Thursday 28 February 2013

Art and Friendship

"It is humanity that interests me" (Zola, A New Manner in Painting: Edouard Manet, 1867) 
Thirty years before he risked his own safety and reputation in the Dreyfus case, Zola had taken up his pen in another passionate public defence, in this case of the painter Manet, whose early works were misunderstood and condemned by the art establishment for their alla prima technique and stark realism of their subject-matter, flouting the academic rules and allegorical ideals that had determined post-Revolutionary French art.

Manet's paintings were geuninely shocking to a respectable bourgeoisie unused to seeing a nude looking like a real woman just before or after having sex rather than a neo-classical goddess representing an unattainable virtue or abstract idea. For Zola, they represented a new analytical truth in art, the visual counterpart of the literary realism first introduced to the reading public in the 1830s by Balzac.

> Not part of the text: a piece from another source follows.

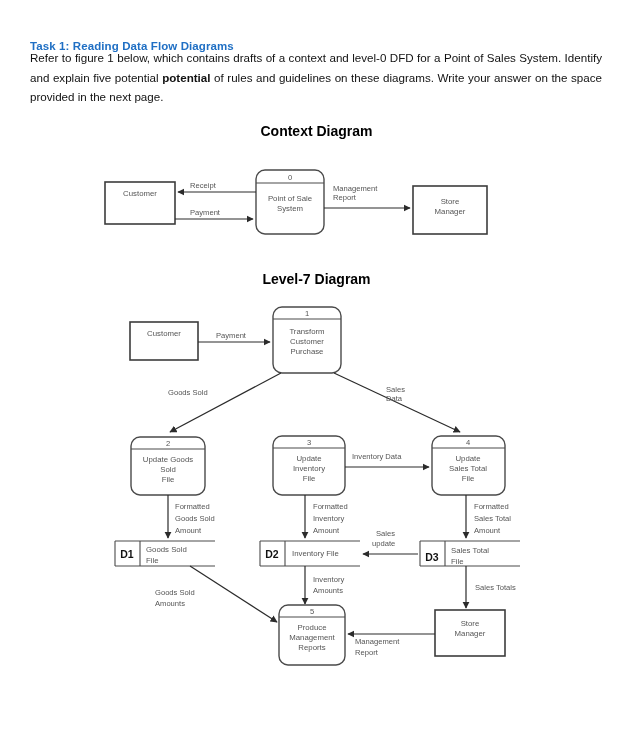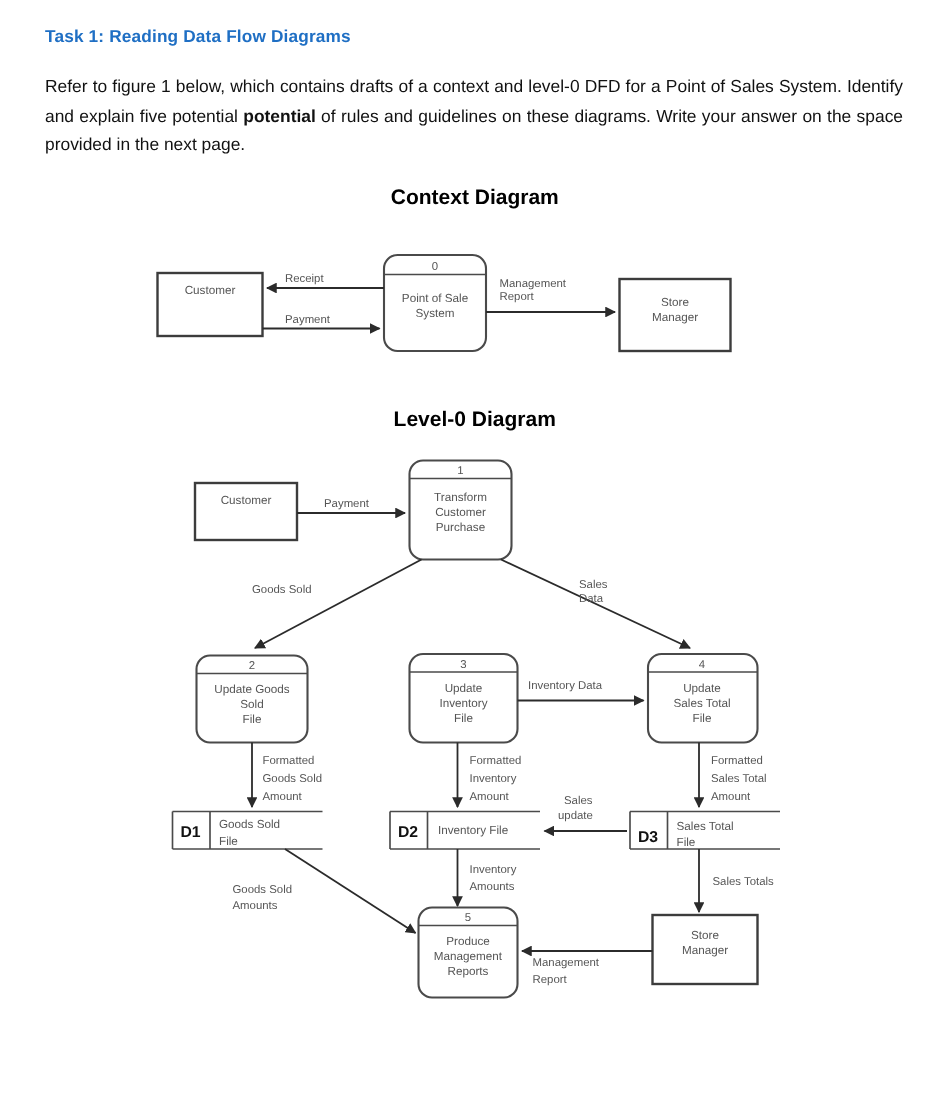"Task 1: Reading Data Flow" div.task-title { margin-top: none -> 21px }
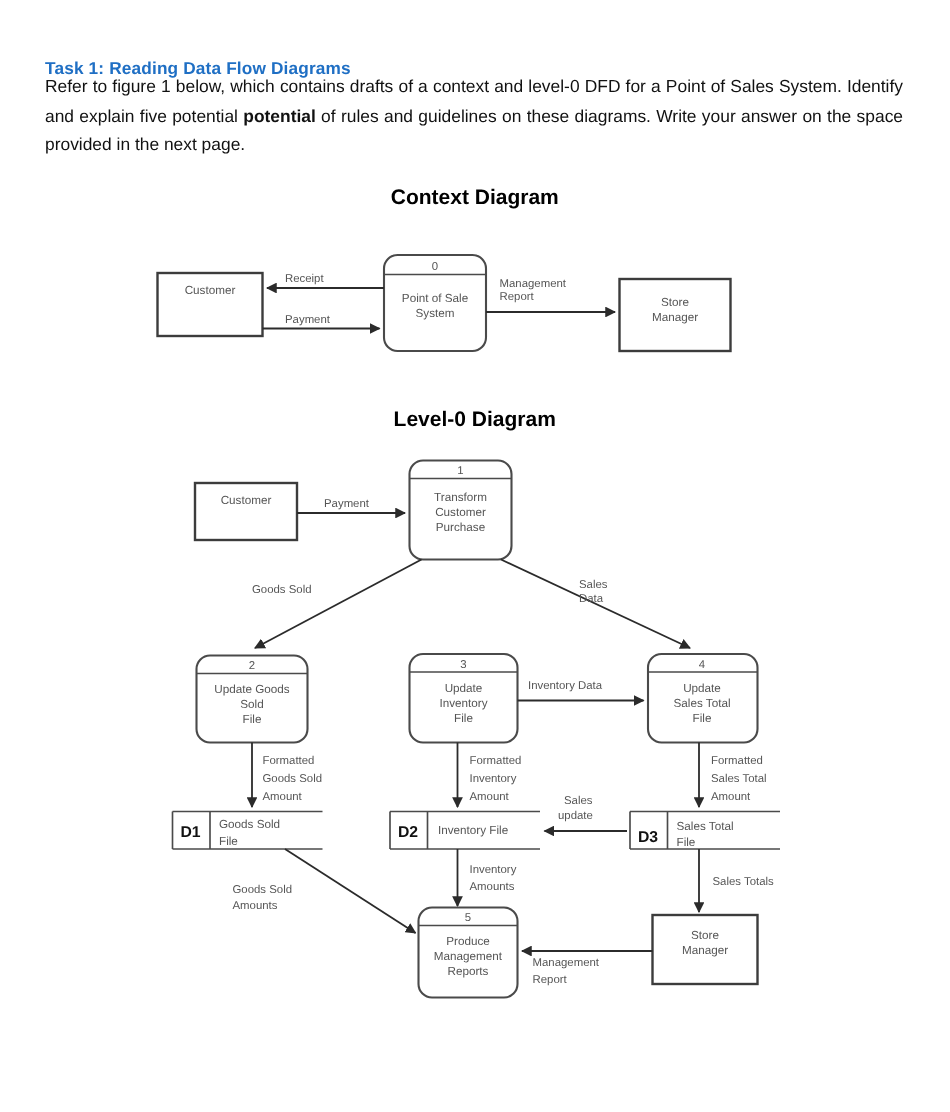"Level-0 Diagram" div.diagram-heading { text: Level-0 -> Level-7 }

Manet's 'Olympia', 1863:When our artists give us a Venus, they 'correct' Nature, but Edouard Manet has asked himself, 'Why lie, why not tell the truth?' He has made us acquainted with Olympia, a contemporary girl, the sort of girl we meet every day on the pavements... 
(Zola, A New Manner in Painting: Edouard Manet, 1867). Image source: Wikipedia

As a Realist novelist and art critic, Zola dismissed preconceived and philosophically pompous ideas about absolute beauty in his sweeping rhetoric - "It is humanity that interests me" - and argued that all kinds of artistic interpretation of reality were valid, contributing to a vast and varied "epic of human creation"....

The Salon frequently rejected Manet's paintings for exhibition throughout the 1860s. In 1867, Manet mounted his own exhibition opposite the Exposition Universelle from which his work was excluded.

To support him, Zola republished his prescient essay 'A New Manner in Painting: Edouard Manet', originally written for the journal La Revue du XIXe siècle the previous year, in response to the Salon's rejection of the Spanish-influenced 'Le Fifre', in which he declared that Manet's new manner of painting was the art of the future. "He speaks in a language which is composed of simplicity and truth....The whole of the artist's personality consists in the way his eye functions: he sees things in terms of light, colour and masses...Don't expect anything of him except a truthful and literal interpretation." (Zola, A New Manner in Painting: Edouard Manet,1867).


"An analytical painter": detail of Manet's portrait of Zola (1868) in the Musée d'Orsay, Paris. 
Image source: Web Gallery of Art

Symbols of an intellectual and artistic friendship are in the still-life details of the background to Manet’s portrait of Émile Zola, painted in gratitude to the writer for his support. The blue-covered brochure itself is visible behind the inkpot and quill, the instruments of the writer's profession; of the pictures on the wall, 'Olympia' was Zola’s favourite of Manet’s works, and the one which, along with 'Le Déjeuner sur l'herbe' (later fictionalized as 'Plein Air' in the 1886 novel L'œuvre), had aroused most bourgeois and critical outrage; the Velasquez engraving emphasizes their shared admiration for the great Spanish painter; and the Japanese print acknowledges the crucial influence of Far Eastern art on 19th century European aesthetics and painting techniques. In his essay, Zola had identifed the similarity in Manet's style and Japanese "in their strange elegance and magnificent bold patches of colour".


As a novelist, Zola tended to subjugate his characters to his theories of social science, but as an art critic, respectful of the painter's craft as of his own, but freed of self-conscious dogma, he put sympathetic comprehension of human individuality first.


Paul Alexis reading a manuscript to Zola, oil painting (1869 -70) by Cézanne.
Image source: Wikipedia


Alexis, who wrote his own biography of Zola (Notes d'un ami, 1882) was such a deeply committed follower of the elder writer, that he was called Zola's shadow; Cézanne catches the disciple-guru relationship in their poses. All three men came from Aix-en-Provence; Cézanne and Zola, only a year apart in age, had been friends since boyhood.  

The close friendship and shared ideals of painter and writer was not proof against the demands of their separate vocations, and was broken off when they were in their late forties by Cézanne, betrayed, he felt, by Zola's depiction of artistic and inherited madness in the character of Lantier in L'œuvre (1886), whose professional frustrations and destruction of personal relationships looked like a portrait of himself.